What if two lawyers leave their separate offices to meet at a coffee shop to discuss a case? Is the commute to the coffee shop compensable for either or both of them? The answer was no in the context of the facts in Pilone v. County of Middlesex, A-1676-19, (App. Div. March 15, 2021).
Appellate Court case Pilone v. County of Middlesex, A-1676-19 raised the question of whether lawyers meeting to discuss a case at a coffee shop to discuss a case are covered by workman’s compensation benefits if one were to get injured. In this case, the Judge of Compensation ruled no.
The case details that Lynn Pilone worked as an assistant prosecutor in Middlesex County. She arrived at her office in New Brunswick in the morning on March 21, 2017 and later was planning to meet with a victim-witness to get information about a case. Prior to the scheduled meeting, she wanted to discuss the case with Helen Zanatakos, a colleague and experienced assistant prosecutor who might be able to provide insight. Helen worked nearby at a different office, and so the pair aimed to meet at 11:00 am at a coffee and doughnut shop to discuss the case.

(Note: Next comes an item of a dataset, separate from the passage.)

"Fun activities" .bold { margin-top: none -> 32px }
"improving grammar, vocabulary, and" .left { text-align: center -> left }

At 11:00, Pilone began walking from her office to Zanatakos’s office, and the pair began walking to the coffee shop situated about a block down the road. While en route, Pilone slipped and fell down on the sidewalk by a parking lot near Zanatakos’s office and was taken to a hospital in an ambulance.
After that, Pilone filed a workers’ compensation claim. The County of Middlesex read and then denied the claim, stating that the injury did not arise from petitioner’s employment. Trial then proceeded with Pilone testifying that she was not on a lunch break when she fell and got injured, and that she simply planned to discuss the case with Zanatakos in person, which was part of her routine employment. It was normal for the petitioner to discuss cases in places other than the office, as the office can sometimes be busy. She had intended to purchase coffee and then discuss the file, which she believed she had with her at the time of the injury.

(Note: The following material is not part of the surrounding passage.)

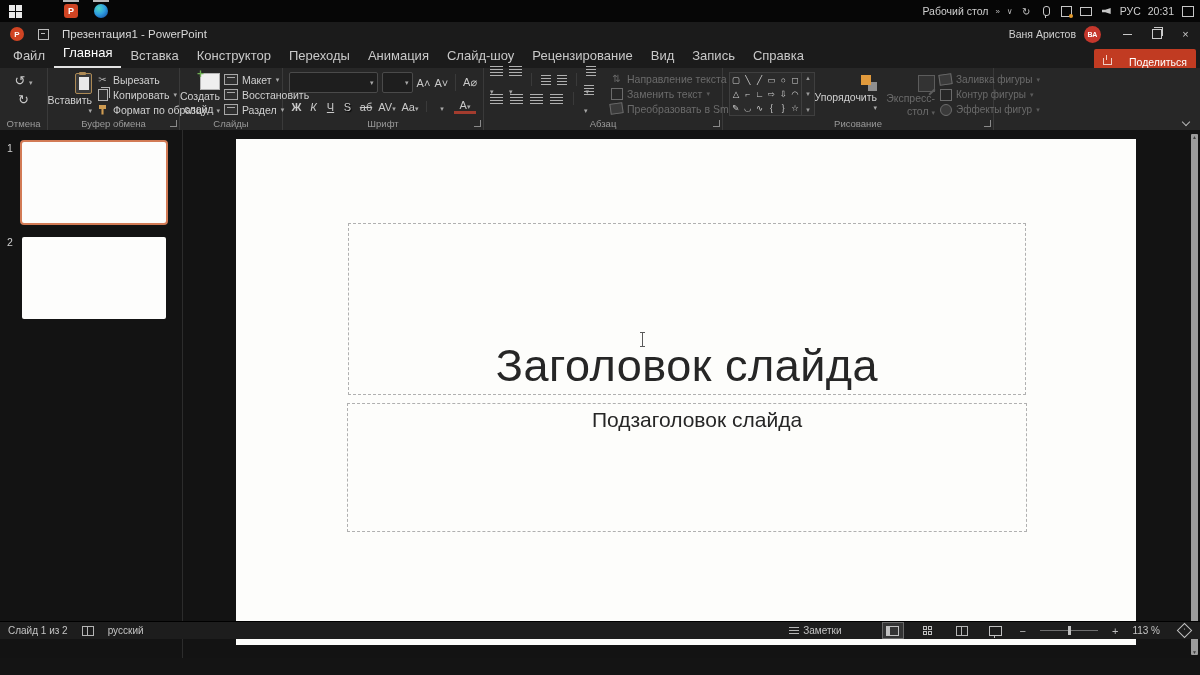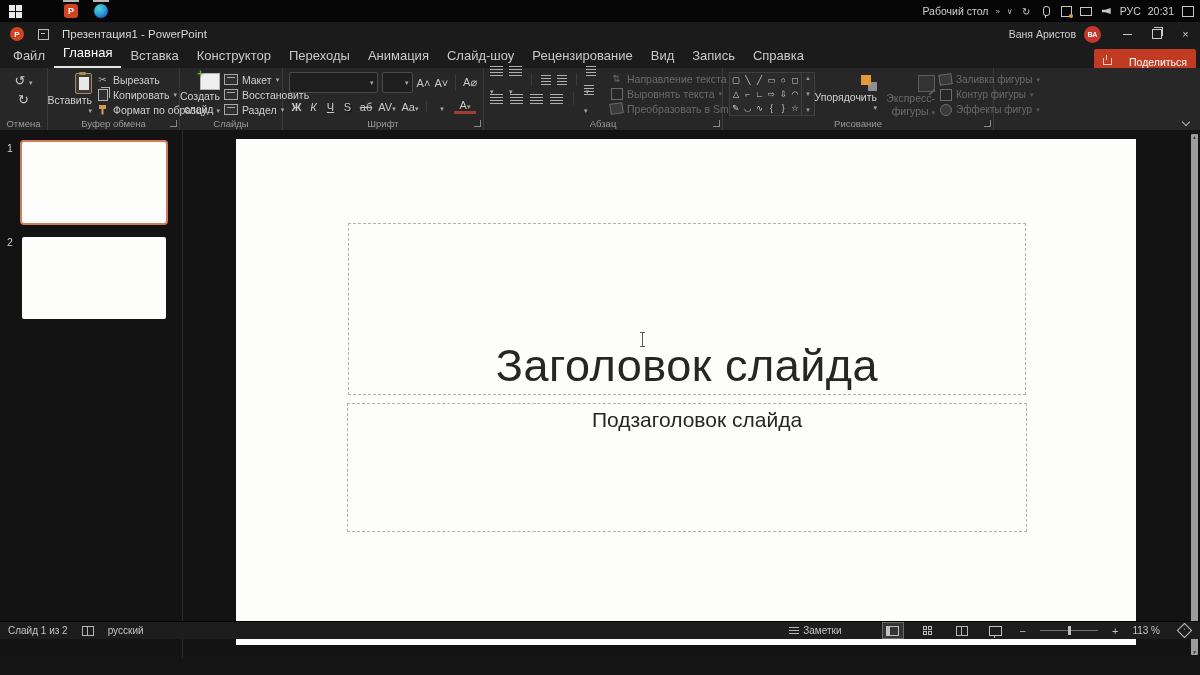"Выровнять текста" span { text: Выровнять текста -> Заменить текст }
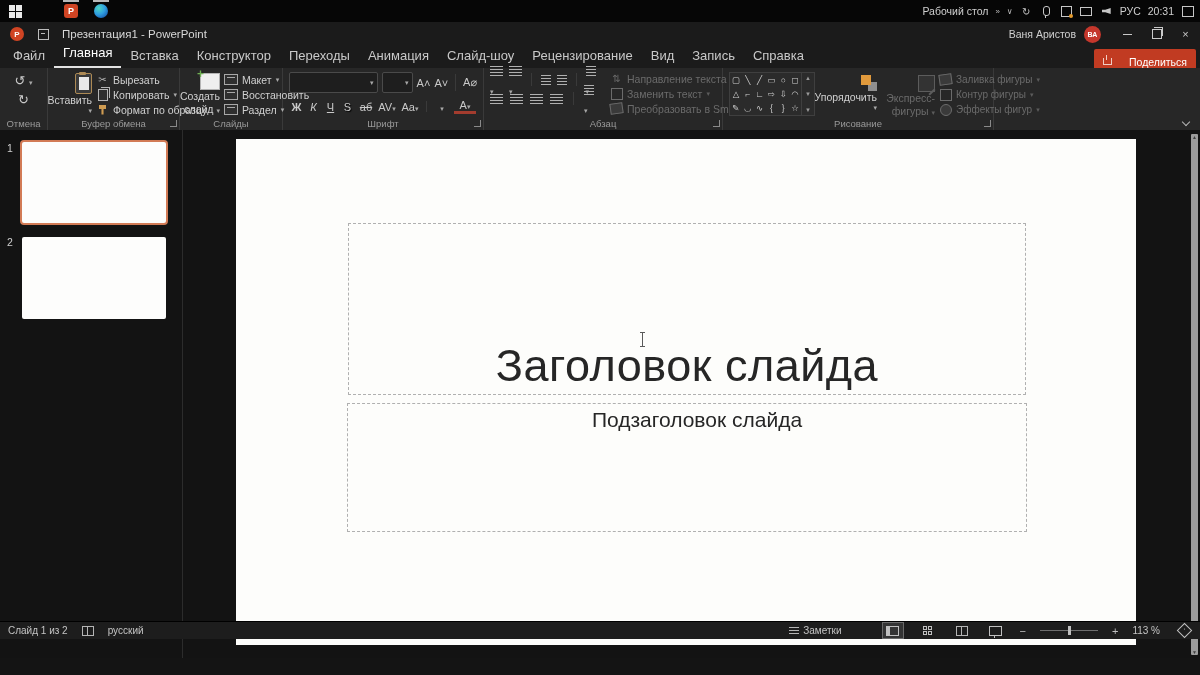"фигуры" span { text: фигуры -> стол }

Zanatakos testified that she wished to speak about the case with Pilone because she knew the victim-witness was not happy with how her case had proceeded, and hoped to provide some guidance to her. The pair at times would discuss personal matters, but in this case, the discussion was only meant to be about this specific file.
The Judge of Compensation granted the County’s motion to dismiss the case on the grounds that the petitioner’s fall occurred off premises of work, and that it occurred on public property. On appeal, petitioner argued that her fall was subject to the “special mission” exception in which an employee is covered during a ‘special mission’ for work purposes. The Court used the precedent set in Supreme Court decision Hersh v. County of Morris, 217 N.J. 236 (2014). That particular case defined the “situs of the accident” and “the degree of employer’s control” in these matters.
The Appellate Division noted in the decision that the petitioner had not been specifically told to work offsite by her employer, stating, “Although N.J.S.A. 34:15-36 extends compensability to duties assigned or directed by the employer, petitioner did not demonstrate that meeting at the donut shop was assigned or directed by the Prosecutor’s Office.” The Court distinguished another well-known case involving a drive to a coffee shop, namely Cooper v. Barnickel Enters, 411 N.J. Super. 343 (App. Div. 2010). In that case, the Court noted that petitioner was directed to work elsewhere other than the primary place of employment. The petitioner was injured while en route to purchase coffee, which is different because the employee was instructed not to be at the office at that time. The Court said that, in this case, the petitioner could have decided to meet in the office or elsewhere if she so chose, but there was no direct employer instruction to meet at the donut/coffee shop.
The decision thus explains that it would be improper to extend the ‘special mission’ exception to a case where an employee chooses on their own volition (without employer direction) to meet for work off premises, and therefore the Appellate Court was just in rejecting the compensability of the claim.